Osteonecrosis of the Jaw
Over the past several decades, several new “anti-resorptive” drugs such as bisphosphonates have been introduced to treat osteoporosis and some types of cancer. These medications work to decrease the turnover or remodeling activity that naturally occurs in all bones. While they work well in preventing catastrophic injuries such as hip fractures and spine fractures, a side effect that is now well known called osteonecrosis of the jaw can occur after a surgical dental procedure. The most common manifestation of this condition is an area of jaw bone that does not heal, but instead becomes devitalized and necrotic after a tooth removal. This is why the condition is called osteonecrosis, which literally means dead bone. Symptoms may include foul taste and smell, drainage, discoloration and exposure of the jaw bone, infection, and pain.

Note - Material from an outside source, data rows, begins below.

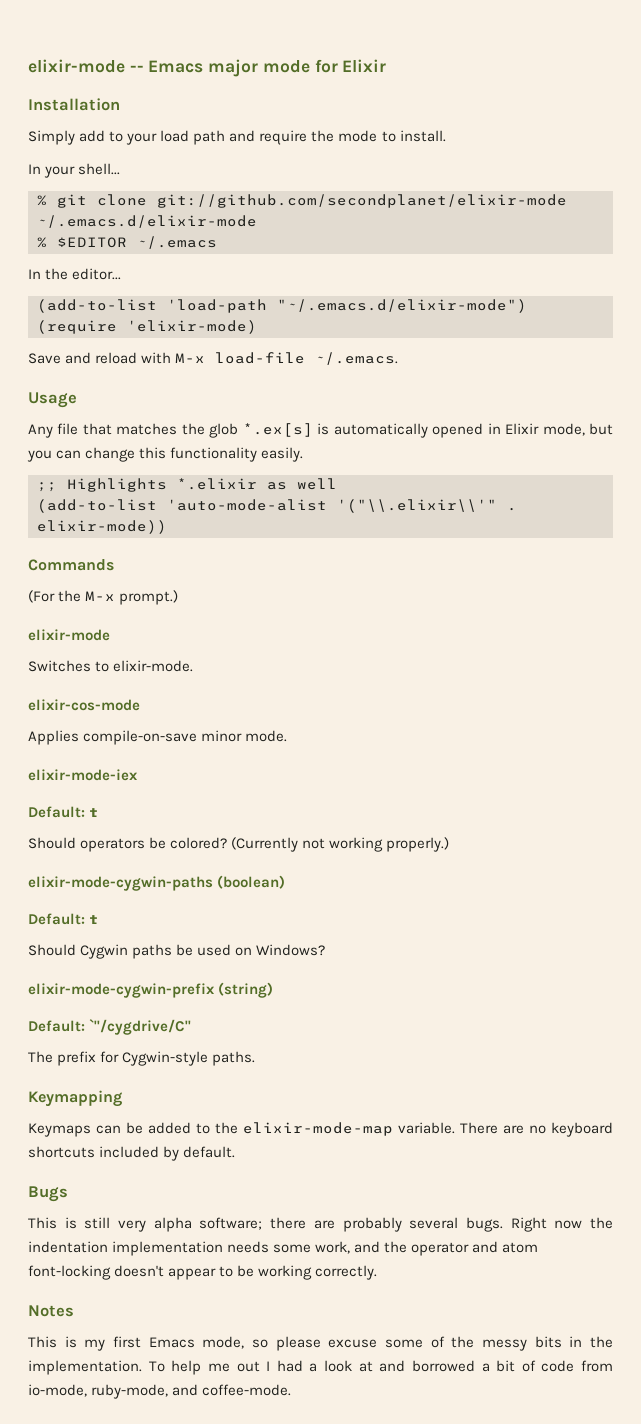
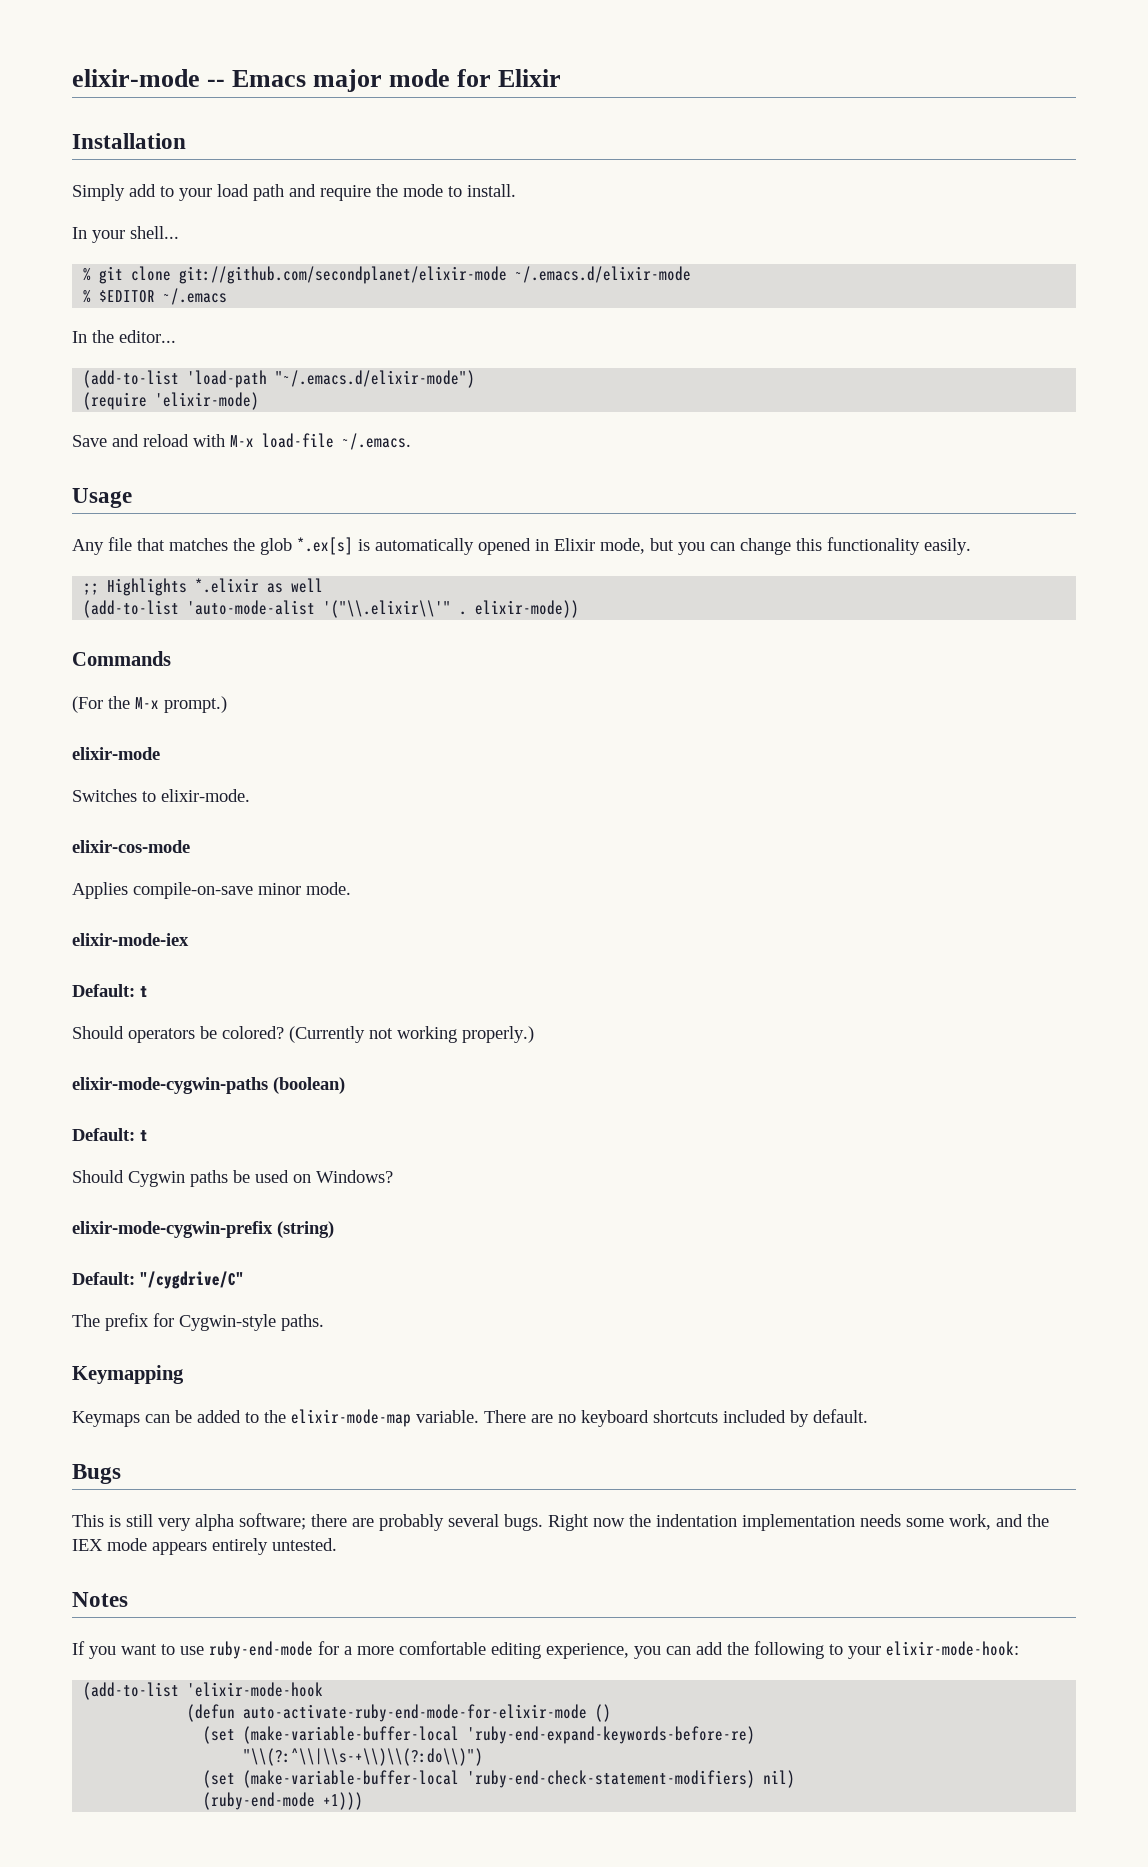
[89,1019,192,1035] `"/cygdrive/C" -> [140,1271,244,1289] "/cygdrive/C"
[411,1241,539,1256] [28,1265,378,1280] [28,1305,74,1317] [28,1336,613,1351] [28,1360,613,1375] [28,1384,292,1399] operator and atom font-locking doesn't appear to be working correctly. // Notes // This is my first Emacs mode, so please excuse some of the messy bits in the implementation. To help me out I had a look at and borrowed a bit of code from io-mode, ruby-mode, and coffee-mode. -> [72,1538,337,1555] [72,1592,128,1607] [72,1641,1019,1659] [83,1682,324,1700] [187,1704,612,1722] [203,1726,756,1744] [243,1748,484,1766] [203,1770,796,1788] [203,1792,364,1810] IEX mode appears entirely untested. // Notes // If you want to use ruby-end-mode for a more comfortable editing experience, you can add the following to your elixir-mode-hook: // (add-to-list 'elixir-mode-hook // (defun auto-activate-ruby-end-mode-for-elixir-mode () // (set (make-variable-buffer-local 'ruby-end-expand-keywords-before-re) // "\\(?:^\\|\\s-+\\)\\(?:do\\)") // (set (make-variable-buffer-local 'ruby-end-check-statement-modifiers) nil) // (ruby-end-mode +1)))

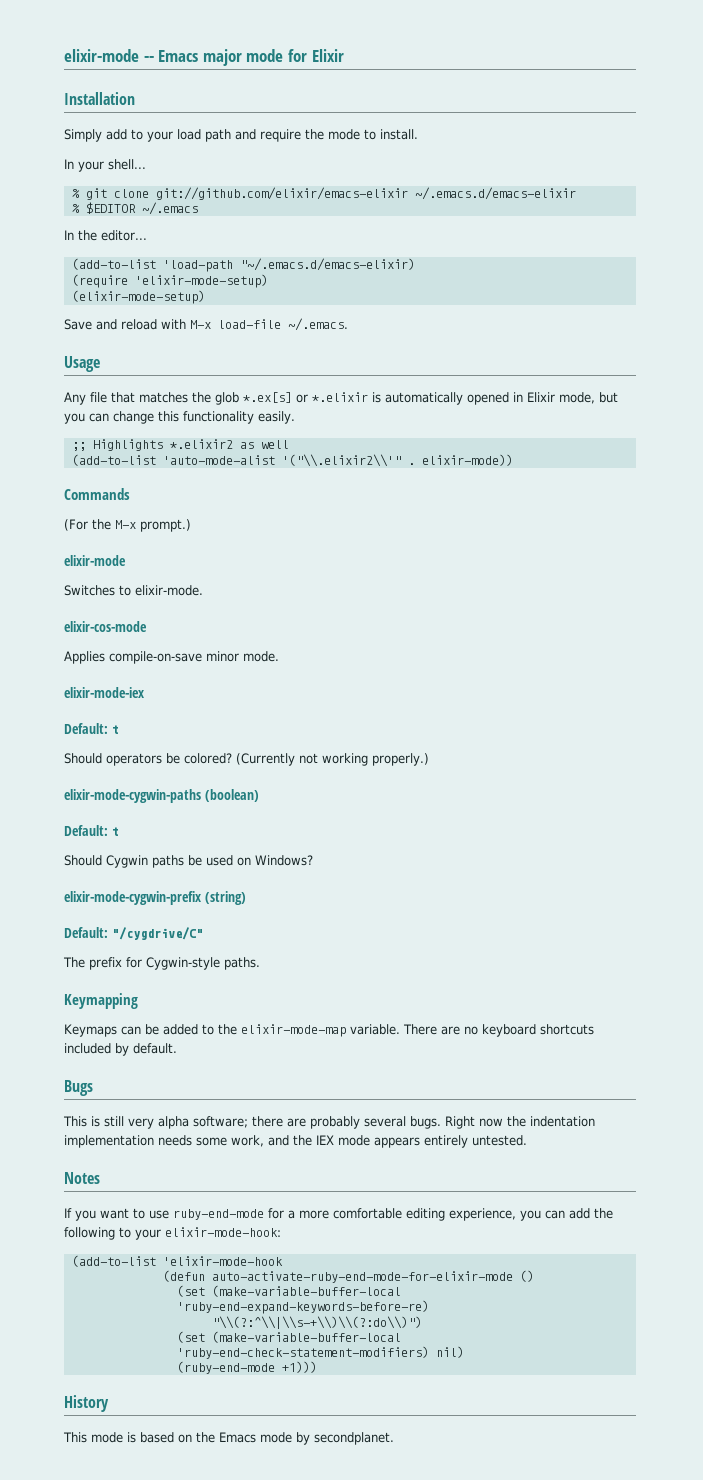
[179,266,692,284] git://github.com/secondplanet/elixir-mode ~/.emacs.d/elixir-mode -> [155,187,576,200] git://github.com/elixir/emacs-elixir ~/.emacs.d/emacs-elixir
[275,370,476,388] "~/.emacs.d/elixir-mode") -> [239,258,415,271] "~/.emacs.d/emacs-elixir)
[155,392,260,410] 'elixir-mode) -> [134,274,268,288] [71,290,205,304] 'elixir-mode-setup) // (elixir-mode-setup)
(353, 546) none -> [296,392,368,403] or *.elixir
[195,578,260,593] *.elixir -> [169,439,233,449] *.elixir2
[323,600,452,618] '("\\.elixir\\'" -> [281,454,401,467] '("\\.elixir2\\'"
(364, 1801) none -> [64,1395,109,1412] [63,1432,394,1445] // History // This mode is based on the Emacs mode by secondplanet.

Some of the medications that have been known to cause osteonecrosis are listed below:
- Zolendronate (Reclast, Zometa)
- Alendronate (Fosamax, Binosto)
- Risedronate (Actonel, Atlevia)
- Ibandronate (Boniva)
- Denosumab (Prolia, Xgeva)
- Sunitinib ( Sutent)
- Sorafenib (Nexavar)
- Bevacizumab (Avastin)
- Sirolimus (Rapamune)
The risk of developing osteonecrosis while on these medications varies with route of administration (oral vs IV), dosage and length of treatment, type of medical illness (cancer or osteoporosis), local factors (pre-existing dental or periodontal infection), concurrent administration of other medications (i.e. corticosteroids are associated with increased risk of ONJ). Most of the studies suggest a 1-2% risk of developing osteonecrosis for cancer patients and 100x lower in patients taking antiresorptive medications for osteoporosis.
If your doctor has prescribed any medications to prevent hip fractures or increase bone density, you should notify your dentist or oral surgeon prior to having any invasive dental procedure done – even if it is a simple tooth extraction. Prevention through careful screening and strategic planning is preferred over management of the condition after osteonecrosis has already occurred.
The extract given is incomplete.